NEWPORT, Vt. (Tues., Oct. 22) – In a visit Tuesday, Senator Patrick
Leahy announced that Newport’s Mine Safety Appliances (MSA) Gallet
plant will receive several million dollars in new defense contracts
in the coming year. Leahy helped secure three new helmet
manufacturing contracts and production orders for the company
through discussions with the Armed Forces and through direct
congressional appropriations.
MSA
Gallet, formerly CGF Helmets, manufactures a strong lightweight
helmet which offers U.S. troops considerably more protection with
greater comfort. The helmet, the TC-2000, has been used by Special
Operations forces working throughout the world in the war on
terrorism, including by Army Special Forces deployed in
Afghanistan.
Leahy
secured more than $5 million in the Defense Department’s annual
budget bill for MSA Gallet to help the Army develop a
next-generation helmet to follow helmets like the TC-2000. The
Objective Force Warrior program of the U.S. Army Soldiers Systems
Center in Natick, Mass., will oversee the development of these new
and improved helmets, which will provide better protection in
nuclear, chemical and biological battlefields.
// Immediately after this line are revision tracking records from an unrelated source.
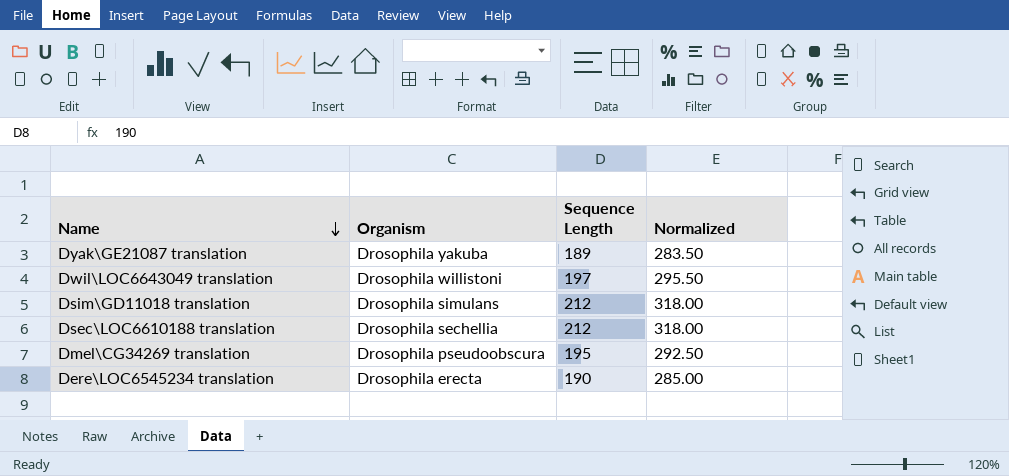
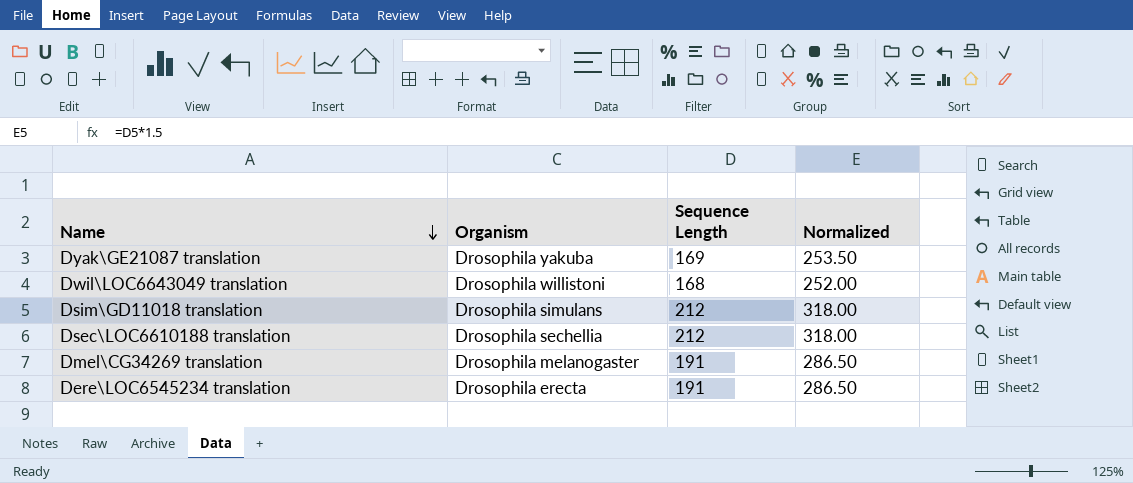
Dyak\GE21087 translation | Sequence Length: 189 -> 169
Dyak\GE21087 translation | Normalized: 283.50 -> 253.50
Dwil\LOC6643049 translation | Sequence Length: 197 -> 168
Dwil\LOC6643049 translation | Normalized: 295.50 -> 252.00
Dmel\CG34269 translation | Organism: Drosophila pseudoobscura -> Drosophila melanogaster
Dmel\CG34269 translation | Sequence Length: 195 -> 191
Dmel\CG34269 translation | Normalized: 292.50 -> 286.50
Dere\LOC6545234 translation | Sequence Length: 190 -> 191
Dere\LOC6545234 translation | Normalized: 285.00 -> 286.50

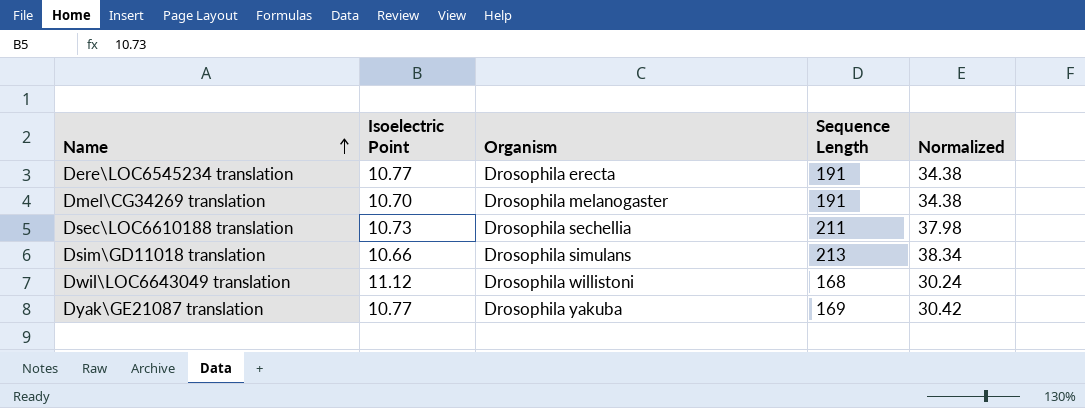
row order: Name descending -> Name ascending
column Isoelectric Point | position: none -> 2
column Normalized | formula: [Sequence Length] * 1.5 -> [Sequence Length] * 0.18
Dsec\LOC6610188 translation | Sequence Length: 212 -> 211
Dsim\GD11018 translation | Sequence Length: 212 -> 213

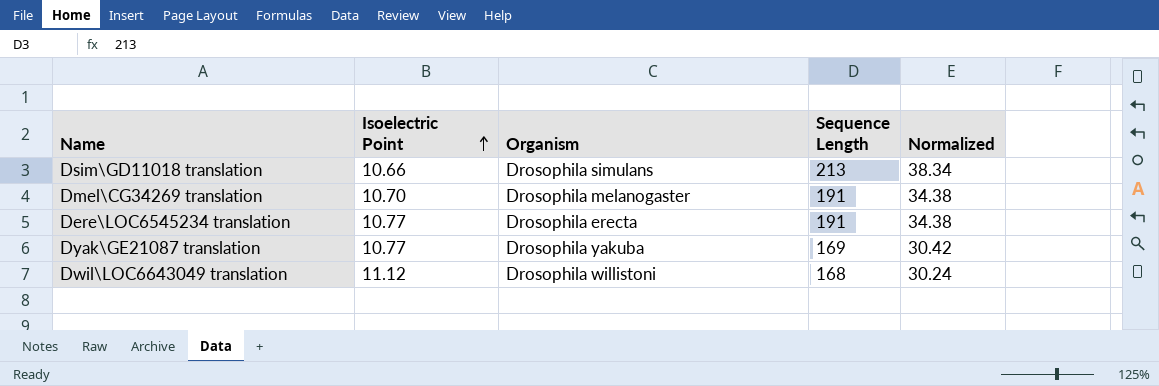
row order: Name ascending -> Isoelectric Point ascending
row Dsec\LOC6610188 translation: 10.73 | Drosophila sechellia | 211 | 37.98 -> none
The budget bill
provides for MSA Gallet to work with the Natick laboratory to
explore new helmet capabilities.
“Military leaders have recognized the quality of MSA Gallet’s
helmets,” said Leahy, a senior member of the Appropriations
Committee’s Subcommittee on Defense, which handles the Senate’s work
in writing the annual defense budget bill. “Our fighting forces are
on the front lines against terrorism. In many respects this is a
new kind of battlefield, where we must always strive to find the
right balance between the sword and the shield. MSA Gallet of
Newport has developed helmets with unrivaled strength for their
light weight. What they are producing protects our soldiers and
helps improve their effectiveness, and these are advantages that
should be widely available to our troops.”